L’Italia è già in ballo per la produzione dei caccia Tempest di sesta generazione in collaborazione con Gran Bretagna e Giappone e per i carri armati europei con Francia e Germania, progetti per i quali c’è tutta l’intenzione da parte del governo di reperire i fondi e di accelerare, dal momento che si tratta di commesse lunghe da esaurirsi tra otto/dieci anni.
Il governo Meloni, almeno sulle armi, sposa una politica da condurre sotto l’ombrello dell’Europa, “pilastro” che dentro la Nato - ricorda la premier - deve essere “complementare” rispetto a quello statunitense.
Quali sono i Paesi che investono di più nella Difesa
Tra i Paesi europei che investono di più nella Difesa c’è sicuramente la Germania che ha messo a punto un piano di riarmo consistente, arrivando a stanziare nel 100 miliardi extra.

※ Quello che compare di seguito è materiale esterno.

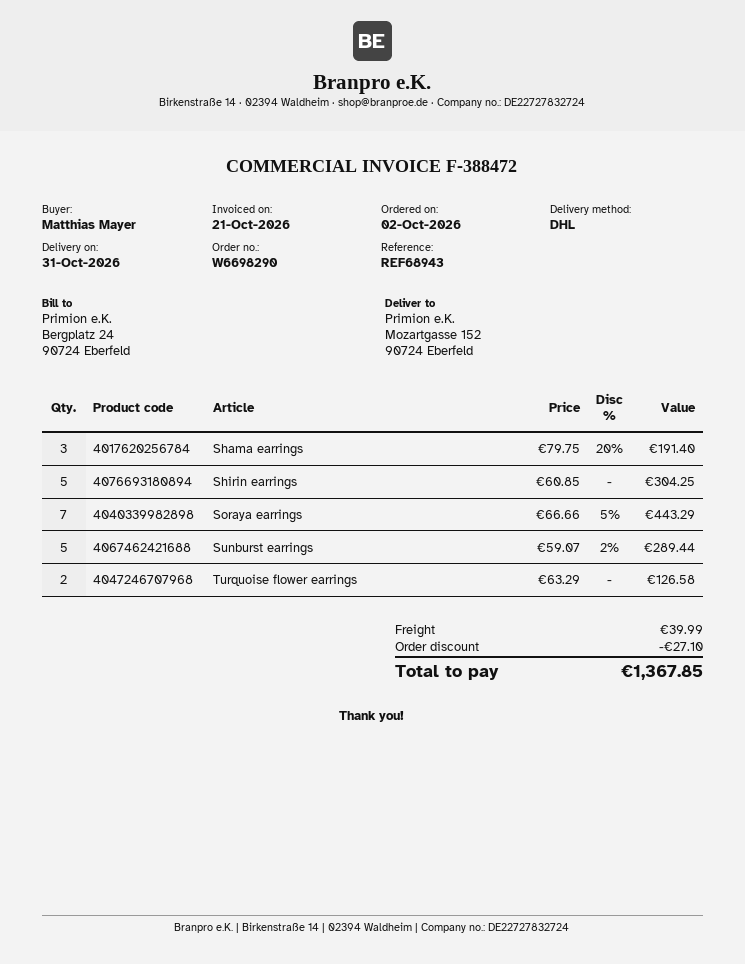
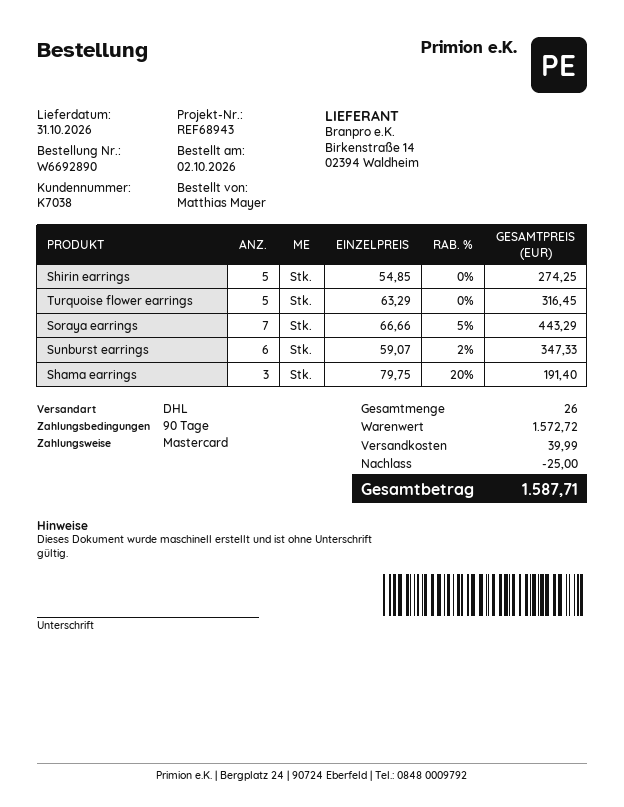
order number: W6698290 -> W6692890
Shirin earrings: 5 x 60.85 = 304.25 -> 5 x 54.85 = 274.25
Sunburst earrings: 5 x 59.07 - 2% = 289.44 -> 6 x 59.07 - 2% = 347.33
Turquoise flower earrings: 2 x 63.29 = 126.58 -> 5 x 63.29 = 316.45
discount: 27.10 -> 25.00
total: 1367.85 -> 1587.71

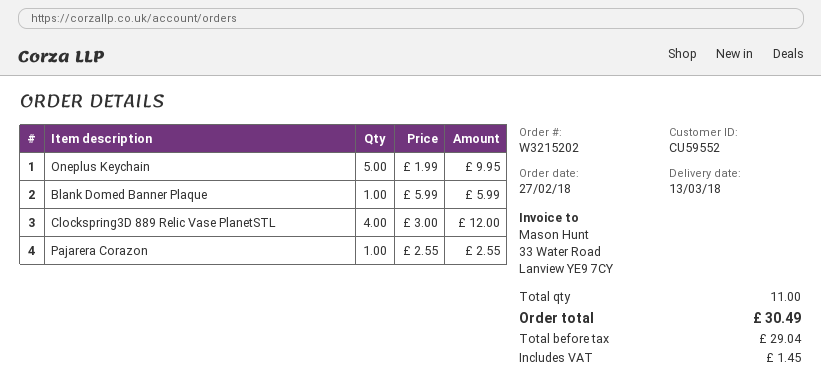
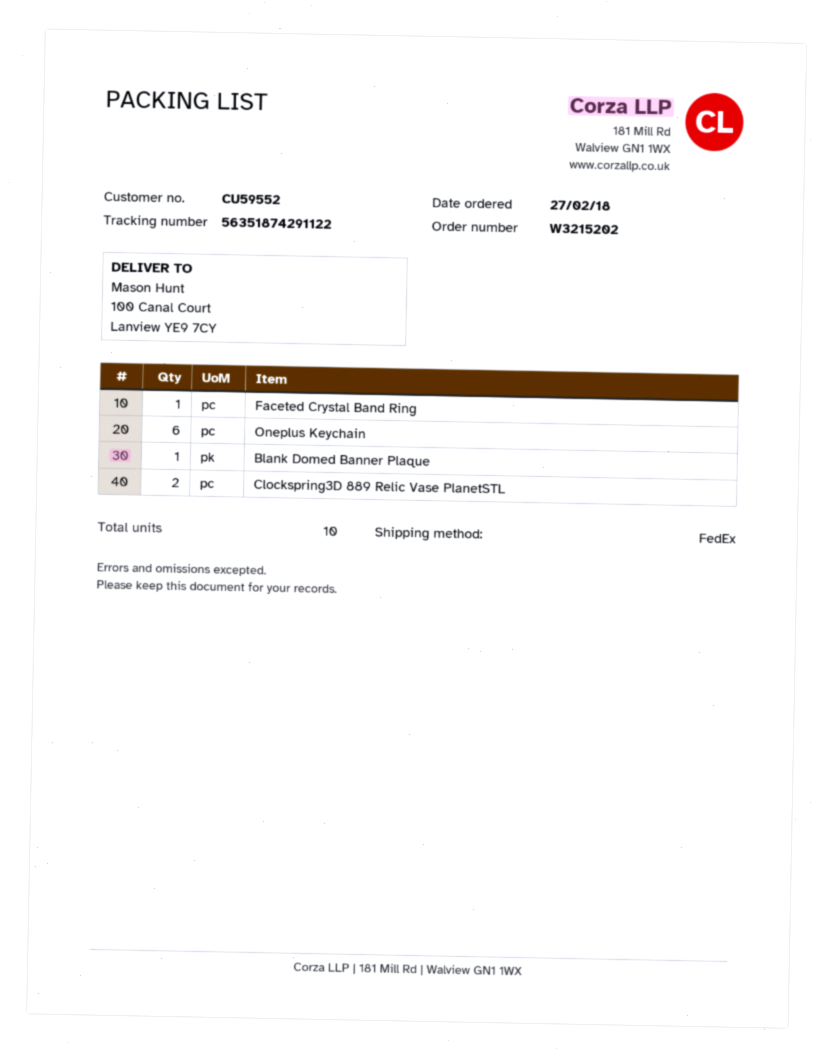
Oneplus Keychain: 5 -> 6
Clockspring3D 889 Relic Vase PlanetSTL: 4 -> 2
Pajarera Corazon: 1 -> none
Faceted Crystal Band Ring: none -> 1
total quantity: 11 -> 10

Oltre al governo tedesco, c’è quello della Polonia che sta facendo incetta di ogni strumento bellico, con il rischio di ritrovarsi i contraccolpi della guerra ucraina dentro casa.
Sul podio anche la Francia che ha messo in atto un incremento delle spese militari non indifferente, ma che deve ancora essere monetizzato.
Italia e Europa dipendenti da Russia e Usa?
Nel corso della conferenza, Meloni ha posto l’accento su un tema che è per certi versi un cavallo di battaglia della sua campagna elettorale: l’indipendenza dalle altre nazioni, in una parola: sovranismo.
Solo che in questo caso specifico il sovranismo/nazionalismo non è limitato all’Italia, ma riguarda l’intera Europa.
Meloni ha detto che la guerra in Ucraina ha portato alla luce come l’Europa sia troppo dipendente dagli Stati esteri, sia dalla Russia per quanto riguarda le forniture di gas, sia dagli Stati Uniti per quel che concerne la sicurezza.
“Ci siamo resi conto delle troppe dipendenze, dell’errore strategico in termini di sovranità di rinunciare ad alcune catene del valore. Uscire dalla dipendenza dalla Russia favorendo una dipendenza dalla Cina” sarebbe un errore.
Per rendersi indipendenti occorre rafforzare l’autonomia strategica in Europa in termini di sicurezza che equivale a rafforzare gli investimenti.